Your general conic equation can be written as $$\mathbf x^TC\mathbf x = \begin{bmatrix}x&y&1\end{bmatrix} \begin{bmatrix} a&\frac b2&\frac d2 \\ \frac b2 & c & \frac e2 \\ \frac d2&\frac e2&f \end{bmatrix} \begin{bmatrix}x\\y\\1\end{bmatrix} = 0.$$ If you have an invertible point transformation $\mathbf x' = M\mathbf x$, then $$\mathbf x^TC\mathbf x = (M^{-1}\mathbf x')^TC(M^{-1}\mathbf x') = \mathbf x'^T(M^{-T}CM^{-1})\mathbf x',$$ so the conic’s matrix transforms as $C' = M^{-T}CM^{-1}$.

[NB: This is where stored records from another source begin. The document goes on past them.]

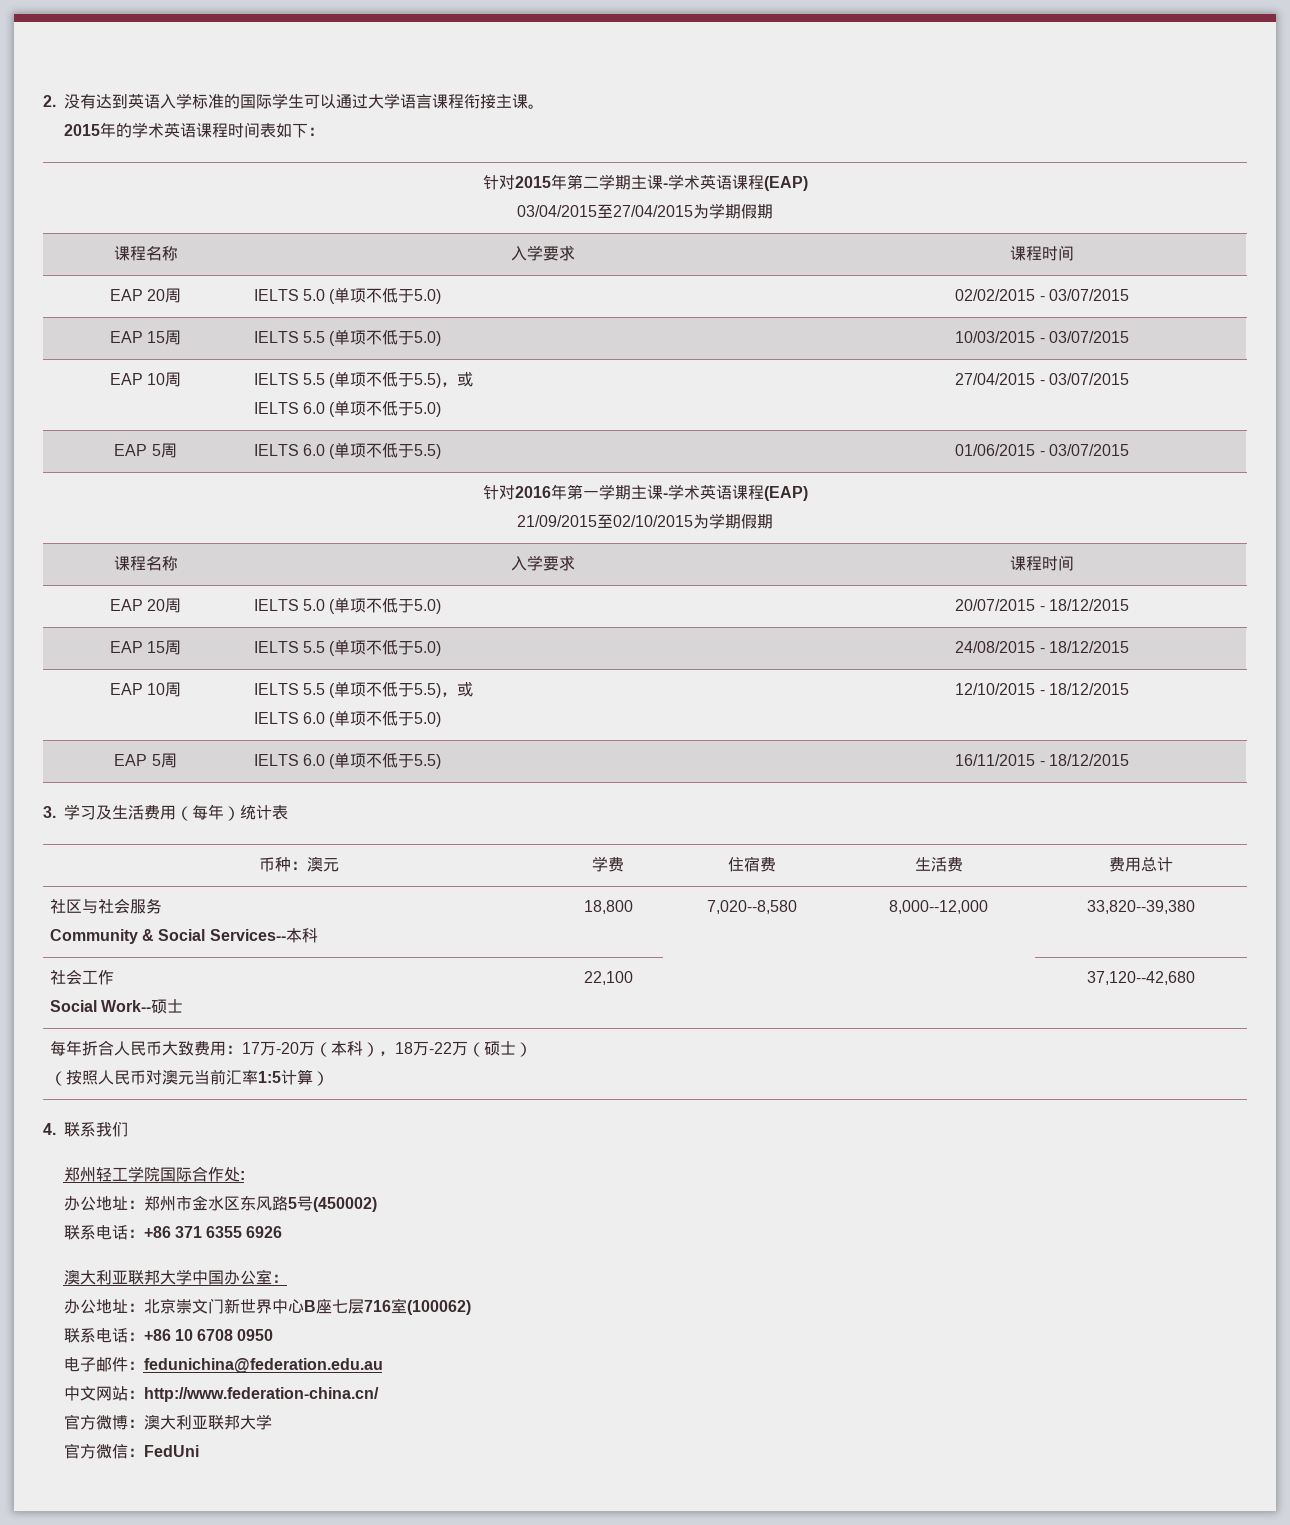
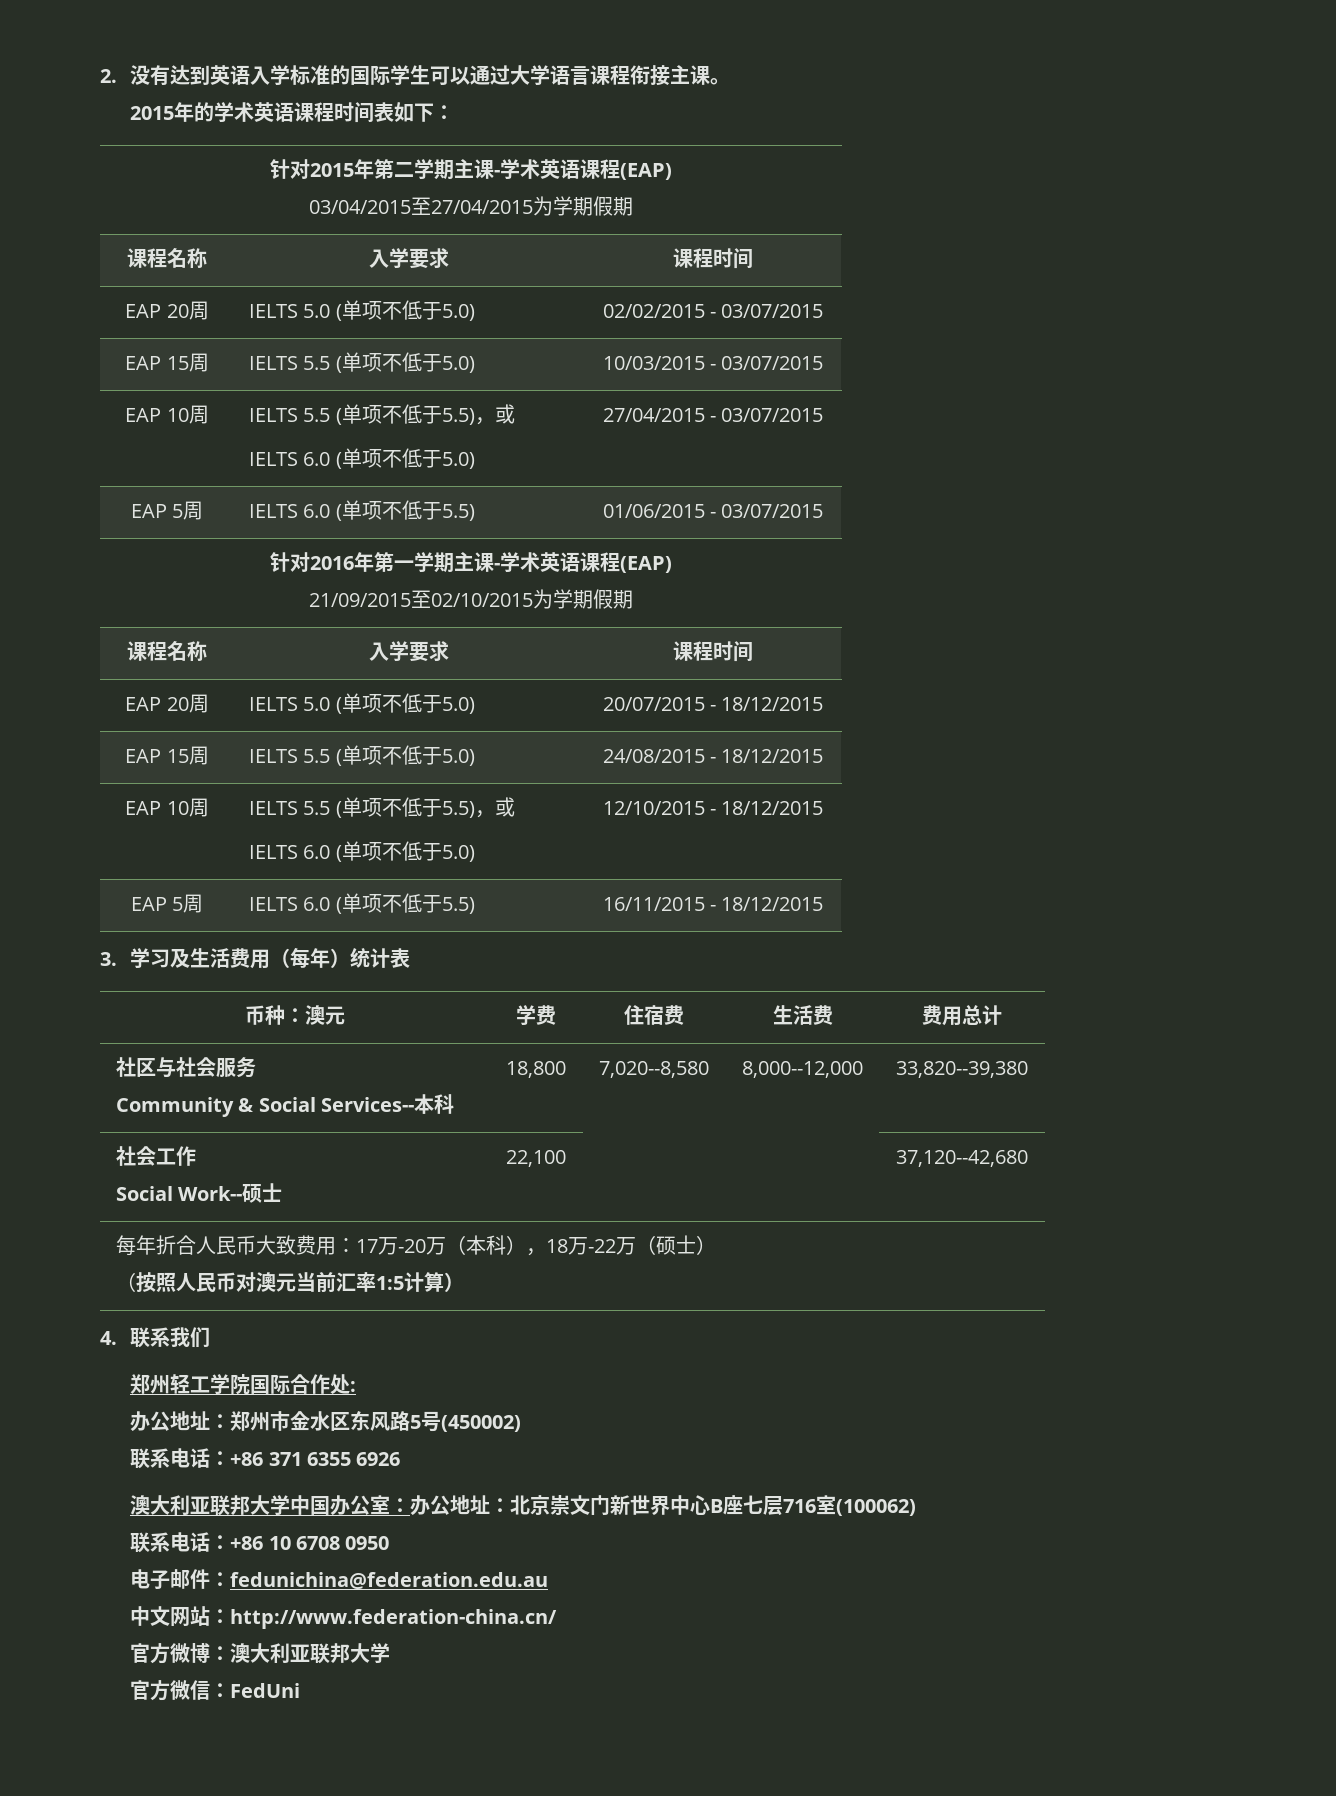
- 澳大利亚联邦大学中国办公室：
- 办公地址：北京崇文门新世界中心B座七层716室(100062)
+ 澳大利亚联邦大学中国办公室：办公地址：北京崇文门新世界中心B座七层716室(100062)

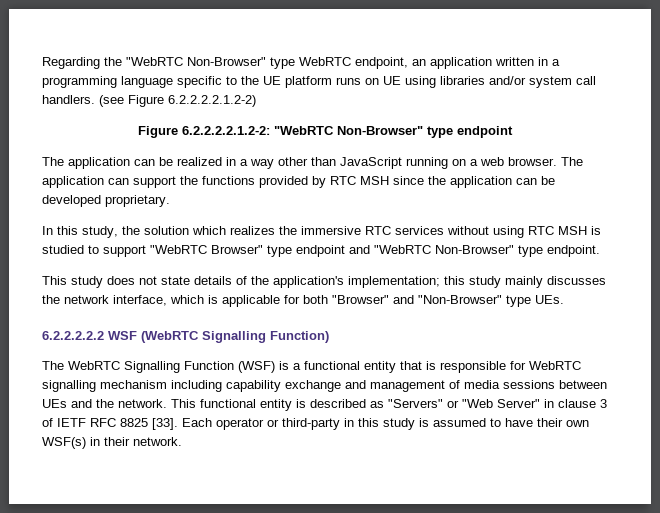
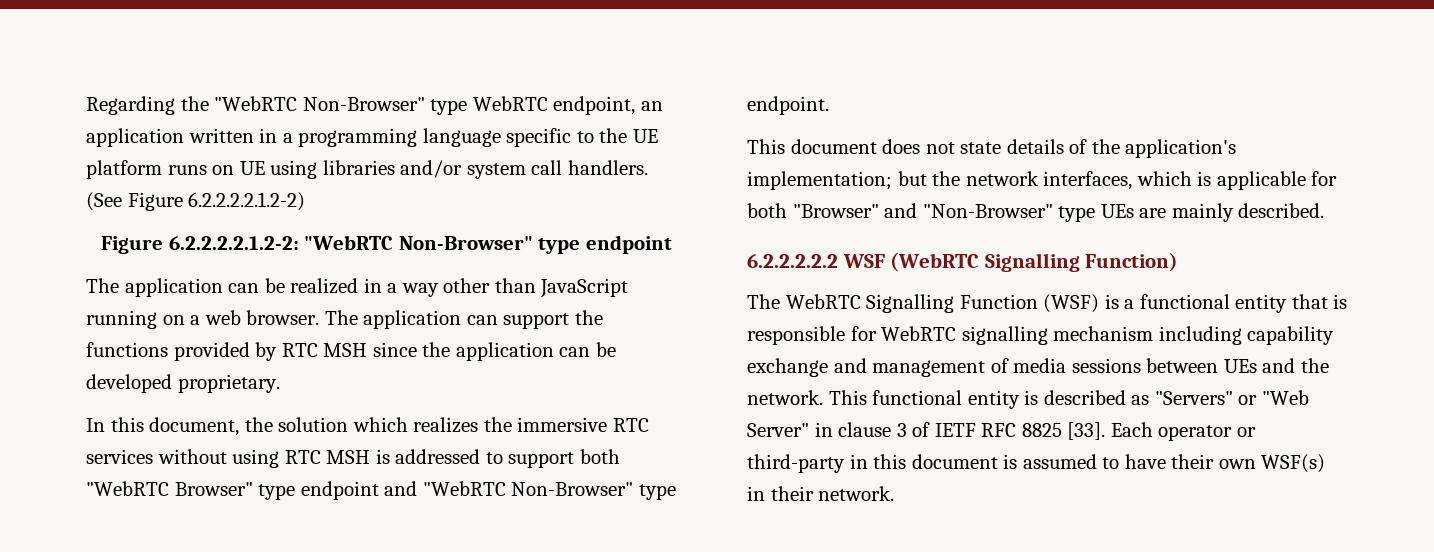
- (see Figure 6.2.2.2.2.1.2-2)
+ (See Figure 6.2.2.2.2.1.2-2)
- In this study, the solution which realizes the immersive RTC services without using RTC MSH is studied to support "WebRTC Browser" type endpoint and "WebRTC Non-Browser" type endpoint.
+ In this document, the solution which realizes the immersive RTC services without using RTC MSH is addressed to support both "WebRTC Browser" type endpoint and "WebRTC Non-Browser" type endpoint.
- This study does not state details of the application's implementation; this study mainly discusses the network interface, which is applicable for both "Browser" and "Non-Browser" type UEs.
+ This document does not state details of the application's implementation; but the network interfaces, which is applicable for both "Browser" and "Non-Browser" type UEs are mainly described.
- Each operator or third-party in this study is assumed to have their own WSF(s) in their network.
+ Each operator or third-party in this document is assumed to have their own WSF(s) in their network.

The invertible affine transformation $\tilde{\mathbf x} = A\tilde{\mathbf x}'+\tilde{\mathbf t}$ (note that I’m inverting your transformation for simplicity) can be represented by the $3\times 3$ matrix $$M^{-1} = \left[\begin{array}{c|c} A & \tilde{\mathbf t} \\ \hline \mathbf 0^T & 1\end{array}\right]$$ so that $\mathbf x = M^{-1}\mathbf x'$. Writing $C$ in block form as $$C = \left[\begin{array}{c|c} Q & \tilde{\mathbf b} \\ \hline \tilde{\mathbf b}^T & f \end{array}\right],$$ which corresponds to the form $\tilde{\mathbf x}^TQ\tilde{\mathbf x}+2\tilde{\mathbf b}^T\tilde{\mathbf x}+f = 0$ of the general conic equation, we then have $$M^{-T}CM^{-1} = \left[\begin{array}{c|c} A^T & \mathbf 0 \\ \hline \tilde{\mathbf t}^T & 1\end{array}\right] \left[\begin{array}{c|c} Q & \tilde{\mathbf b} \\ \hline \tilde{\mathbf b}^T & f \end{array}\right] \left[\begin{array}{c|c} A & \tilde{\mathbf t} \\ \hline \mathbf 0^T & 1\end{array}\right] = \left[\begin{array}{c|c} A^TQA & A^T(Q\tilde{\mathbf t}+\tilde{\mathbf b}) \\ \hline (Q\tilde{\mathbf t}+\tilde{\mathbf b})^T A & \mathbf t^TC\mathbf t \end{array}\right].$$ There are several things to note here: the quadratic part of the equation represented by $Q$ is only affected by the linear part of the affine transformation; the new constant term is the left-hand side of the untransformed equation evaluated at $\mathbf t$, the translation part of the transformation; and the signs of $\det C$ and $\det Q$ are preserved by affine transformations. If you examine the signs of these determinants for a canonical example of each the types of conics that you’ve listed, you’ll find that the combination of signs determines the type of conic—opposite signs for an ellipse, $\det Q=0$ and $\det C\ne0$ for a parabola, $\det C=0$ and $\det Q\lt0$ for a pair of intersecting lines, and so on. In fact, $\det Q$ is a multiple of the discriminant of the conic equation. It’s a bit tedious, but not very difficult, to work out appropriate transformations to bring an arbitrary conic into one of these canonical forms. (You might need to use the fact that a real symmetric matrix is orthogonally diagonalizable to prove existence of $A$ in all cases.) For example, $\det Q\ne0$ for any central conic, so the linear terms in the equation of a central conic can be eliminated by choosing $\tilde{\mathbf t} = -Q^{-1}\tilde{\mathbf b}$.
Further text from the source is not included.